Troussier : «Pas le droit de ne plus y croire» 17/04/2005
A l’issue du match, l’entraîneur olympien revient sur la défaite des siens face à Ajaccio. Pour lui, l’Europe est encore possible mathématiquement mais les carences offensives de son équipe l’inquiète.
Qu’est ce qui a manqué à l’OM ce soir ?
C’est un match raté en terme de résultats, on savait pourtant qu’en cas de victoire nous aurions pu prendre une dimension européenne. On est dans une position où notre envie doit être aspirée par ce désir d’Europe. Nous sommes cruellement déçus, nous avons montré nos limites, sur le plan offensif notamment. Trop de choses nous ont manqué pour pouvoir prétendre aux trois points ce soir contre une équipe qui joue la relégation et qui a montré plus de choses que nous pendant ces 90 minutes.
D’autant que l’Europe commence à s’éloigner…
Ca se complique, il faut être lucide. C’est une contre performance qui fait mal. Bien sûr, quand on regarde le classement, nous sommes toujours troisièmes. Mathématiquement, l’équipe est toujours dans le coup. Il est encore trop tôt pour être objectif et trouver les raisons de garder espoir mais au vu du classement nous n’avons pas le droit de ne plus y croire. Il faudra analyser cette défaite et trouver dans cet échec les raisons d’aller de l’avant. En tout cas, je ne lâcherai pas.
Quel va être votre discours auprès des joueurs ?
Chacun est touché dans sa fierté, dans sa chair. C’est surtout techniquement que nous avons montré nos limites. Même avant le match, on sentait les joueurs tendus. Je crois que nous n’avons pas cette capacité à assumer mentalement la charge émotionnelle qui fait dire «on a pas le droit de se tromper». Il faudra donc trouver les raisons pour lesquelles la machine s’est grippée. Il faudra en discuter avec les personnes concernées par le jeu. Car notre problème vient de la production du jeu, cette incapacité à se mettre à l’abri.
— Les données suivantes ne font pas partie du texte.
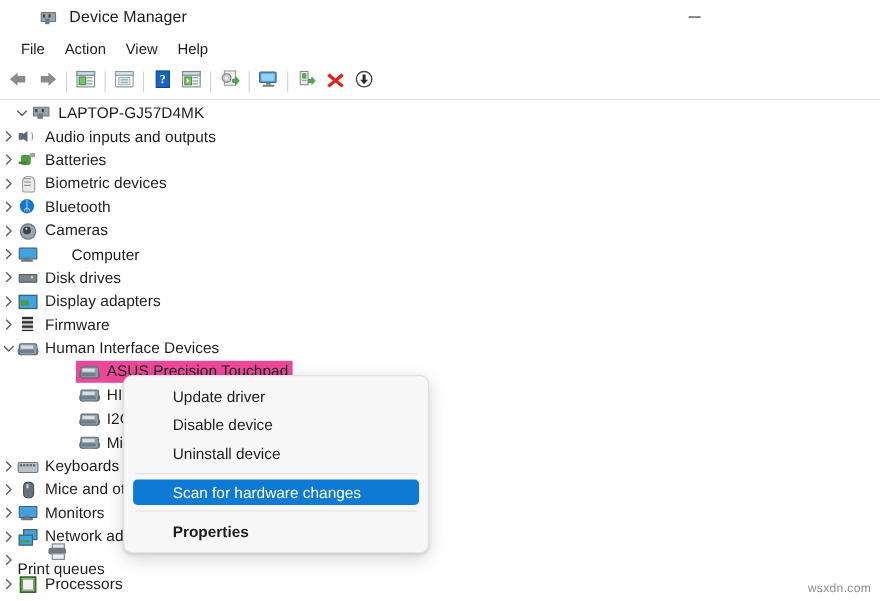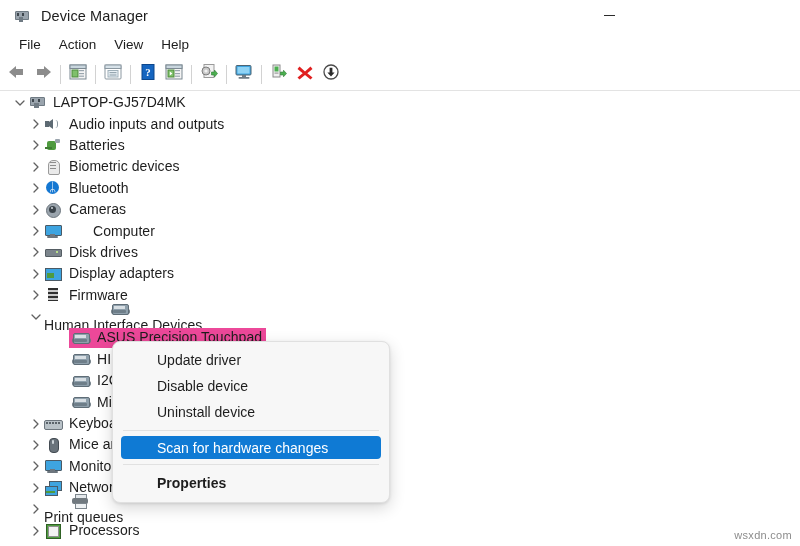--- a/index.html
+++ b/index.html
@@ -24,6 +24,7 @@
     background: #ffffff;
     display: flex;
     align-items: center;
+    padding-left: 22px;
   }
   #titlebar .app-icon {
     width: 16px; height: 16px;

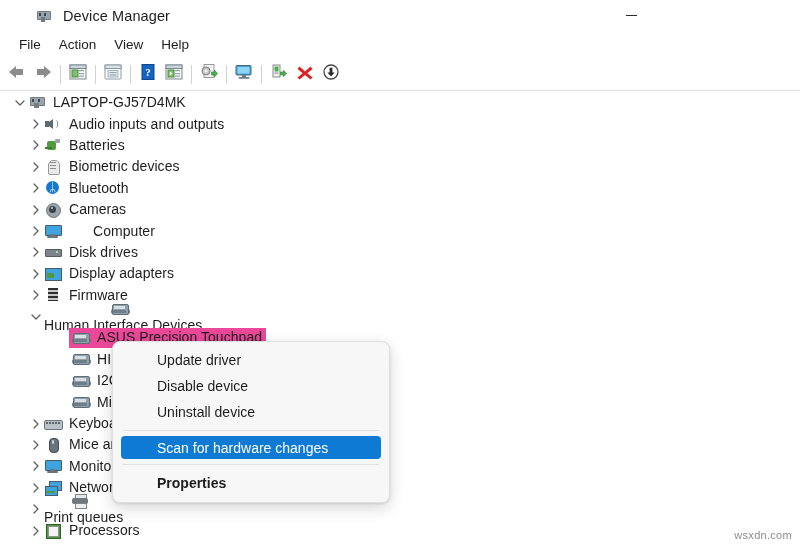--- a/index.html
+++ b/index.html
@@ -177,7 +177,7 @@
 
   
   .lvl0 { padding-left: 12px; }
-  .lvl1 { padding-left: 28px; }
+  .lvl1 { }
   .lvl2 { padding-left: 56px; }
 
   

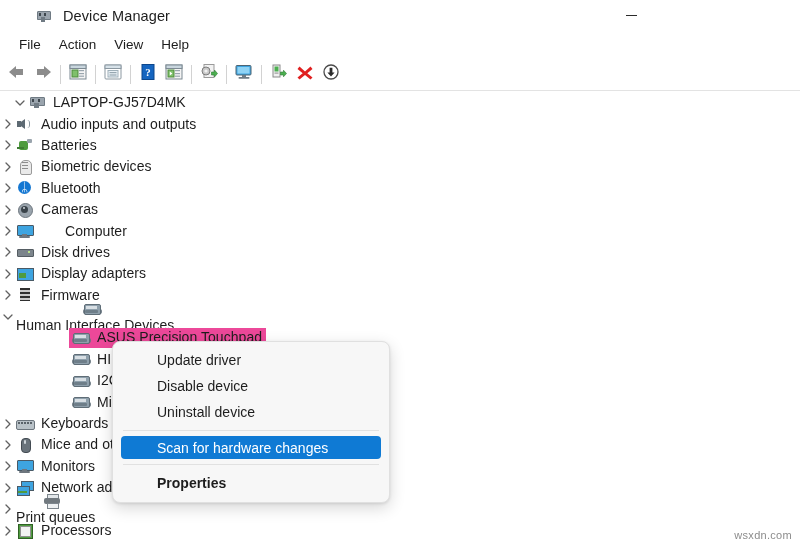--- a/index.html
+++ b/index.html
@@ -604,7 +604,7 @@
           <path d="M1 2 L5 6 L9 2" fill="none" stroke="#616161" stroke-width="1.3" stroke-linecap="round" stroke-linejoin="round"></path>
         </svg>
       </div>
-      <span class="label-wrap" style="display: inline-flex; align-items: center; flex-direction: column;">
+      <span class="label-wrap" style="display: inline-flex; align-items: center;">
         <div class="ticon ic-hid">
           <div class="g1"></div>
           <div class="g2"></div>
Qu’est ce qui a changé depuis le début de l’année où tout réussissait à l’OM ?
Notre force à l’époque était que nous marquions souvent les premiers, ces entames de match. Ce soir, après le but du 2-1, il y a eu ce petit laps de temps où les joueurs se sont dits «on peut revenir».
C’était cet état d’esprit qui nous habitait à cette époque. Mais quand on gagnait, c’était peut être l’arbre qui cachait la forêt…Ce match, on le perd car on n’est pas assez costaud pour marquer des buts. Pour gagner, il faut donner plus, faire plus d’efforts. Le problème est souvent dans les têtes dans les matchs comme ça.